Right, the first patch in the series would do.

>
>>>
>>>> I had also
>>>> mentioned these points on the last posting in response to a comment from
>>>> Vlastimil.
>>>>
>>>> From this response (https://lkml.org/lkml/2017/2/14/50).
>>>>
>>>> * User space using mbind() to get CDM memory is an additional benefit
>>>> we get by making the CDM plug in as a node and be part of the buddy
>>>> allocator. But the over all idea from the user space point of view
>>>> is that the application can allocate any generic buffer and try to
>>>> use the buffer either from the CPU side or from the device without
>>>> knowing about where the buffer is really mapped physically.
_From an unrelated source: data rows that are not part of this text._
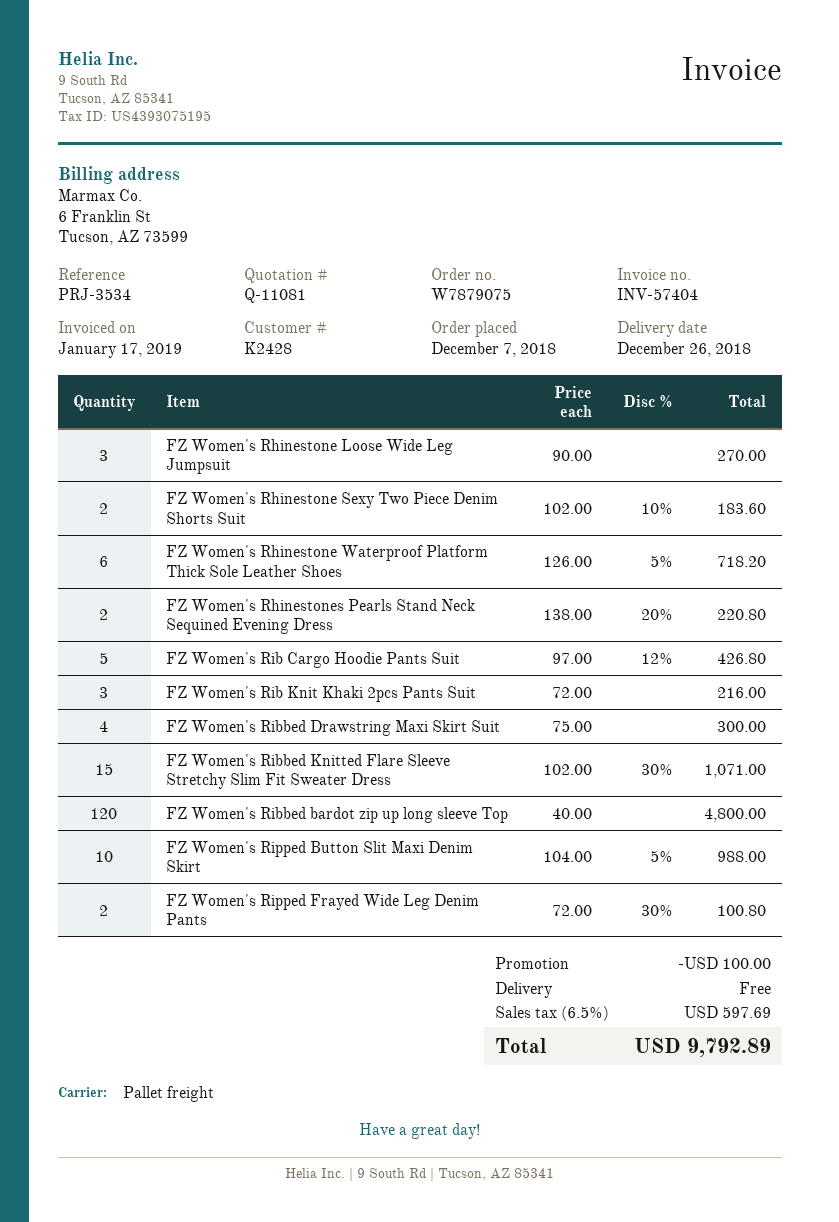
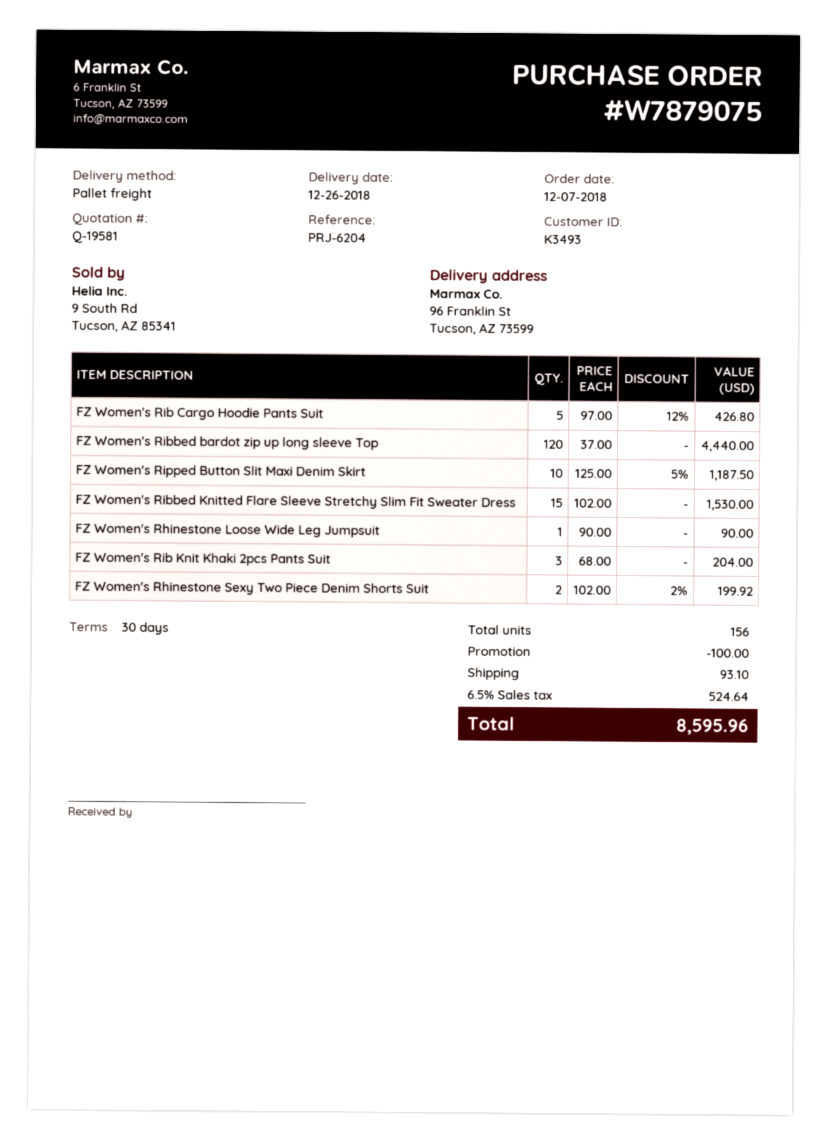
quote number: Q-11081 -> Q-19581
customer number: K2428 -> K3493
reference: PRJ-3534 -> PRJ-6204
FZ Women's Rhinestone Loose Wide Leg Jumpsuit: 3 x 90.00 = 270.00 -> 1 x 90.00 = 90.00
FZ Women's Rhinestone Sexy Two Piece Denim Shorts Suit: 2 x 102.00 - 10% = 183.60 -> 2 x 102.00 - 2% = 199.92
FZ Women's Rhinestone Waterproof Platform Thick Sole Leather Shoes: 6 x 126.00 - 5% = 718.20 -> none
FZ Women's Rhinestones Pearls Stand Neck Sequined Evening Dress: 2 x 138.00 - 20% = 220.80 -> none
FZ Women's Rib Knit Khaki 2pcs Pants Suit: 3 x 72.00 = 216.00 -> 3 x 68.00 = 204.00
FZ Women's Ribbed Drawstring Maxi Skirt Suit: 4 x 75.00 = 300.00 -> none
FZ Women's Ribbed Knitted Flare Sleeve Stretchy Slim Fit Sweater Dress: 15 x 102.00 - 30% = 1071.00 -> 15 x 102.00 = 1530.00
FZ Women's Ribbed bardot zip up long sleeve Top: 120 x 40.00 = 4800.00 -> 120 x 37.00 = 4440.00
FZ Women's Ripped Button Slit Maxi Denim Skirt: 10 x 104.00 - 5% = 988.00 -> 10 x 125.00 - 5% = 1187.50
FZ Women's Ripped Frayed Wide Leg Denim Pants: 2 x 72.00 - 30% = 100.80 -> none
shipping: 0.00 -> 93.10
tax: 6.5% = 597.69 -> 6.5% = 524.64
total: 9792.89 -> 8595.96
That
>>>> gives a seamless and transparent view to the user space where CPU
>>>> compute and possible device based compute can work together. This
>>>> is not possible through a driver allocated buffer.
>>>>
>>>
>>> Which can also be done with cpusets that prevents use of CDM memory and
>>> place all non-CDM processes into that cpuset with a separate cpuset for
>>> CDM-aware applications that allow access to CDM memory.
>>
>> Right, but with additional overheads as explained above.
>>
>
> The application must already be aware of the CDM nodes.

Absolutely.

>
>>>> * If any application is not using CDM memory for along time placed on
>>>> its buffer and another application is forced to fallback on system
>>>> RAM when it really wanted is CDM, the driver can detect these kind
>>>> of situations through memory access patterns on the device HW and
>>>> take necessary migration decisions.
>>>>
>>>> I hope this explains the rationale of the framework. In fact these
>>>> four patches give logically complete CPU/Device operating framework.
>>>> Other parts of the bigger picture are VMA management, KSM, Auto NUMA
>>>> etc which are improvements on top of this basic framework.
>>>>
>>>
>>> Automatic NUMA balancing is a particular oddity as that is about
>>> CPU->RAM locality and not RAM->device considerations.
>>
>> Right. But when there are migrations happening between system RAM and
>> device memory. Auto NUMA with its CPU fault information can migrate
>> between system RAM nodes which might not be necessary and can lead to
>> conflict or overhead. Hence Auto NUMA needs to be switched off at times
>> for the VMAs of concern but its not addressed in the patch series. As
>> mentioned before, it will be in the follow up work as improvements on
>> this series.
>
> Ensure the policy settings for CDM-backed VMAs do not set MPOL_F_MOF and
> automatic NUMA balancing will skip them. It does not require special casing
> of the allocator or specific CDM-awareness.

Though changes to NUMA automatic balancing was not proposed in this
series, will take this into account and look whether these policy
internal flags of the VMAs (which cannot be set from user space)
be set from the driver to make sure that the VMAs dont participate
in auto NUMA balancing.

>
>>> The memblock is to only avoid bootmem allocations from that area. It can
>>> be managed in the arch layer to first pass in all the system ram,
>>> teardown the bootmem allocator, setup the nodelists, set system
>>> nodemask, init CDM, init the allocator for that, and then optionally add
>>> it to the system CDM for userspace to do the isolation or provide.
>>>
>>> For that matter, the driver could do the discovery and then fake a
>>> memory hot-add.
>>
>> Not sure I got this correctly. Could you please explain more.
>>
>
> Discover the device, and online the memory later as memory hotplug generally
> does. If the faked memory hot-add operation raised an event that udev
> can detect then the administrative functions could also be triggered
> in userspace.

Yes, that is possible. On POWER though we dont support hot add of a
node, the node can be detected during boot as a memory less node and
then later on memory can be hot plugged into the node which can be
detected as an udev event as you have mentioned. As Balbir has started
another sub thread discussing merits and disadvantages of various
approaches, we will discuss them on that thread.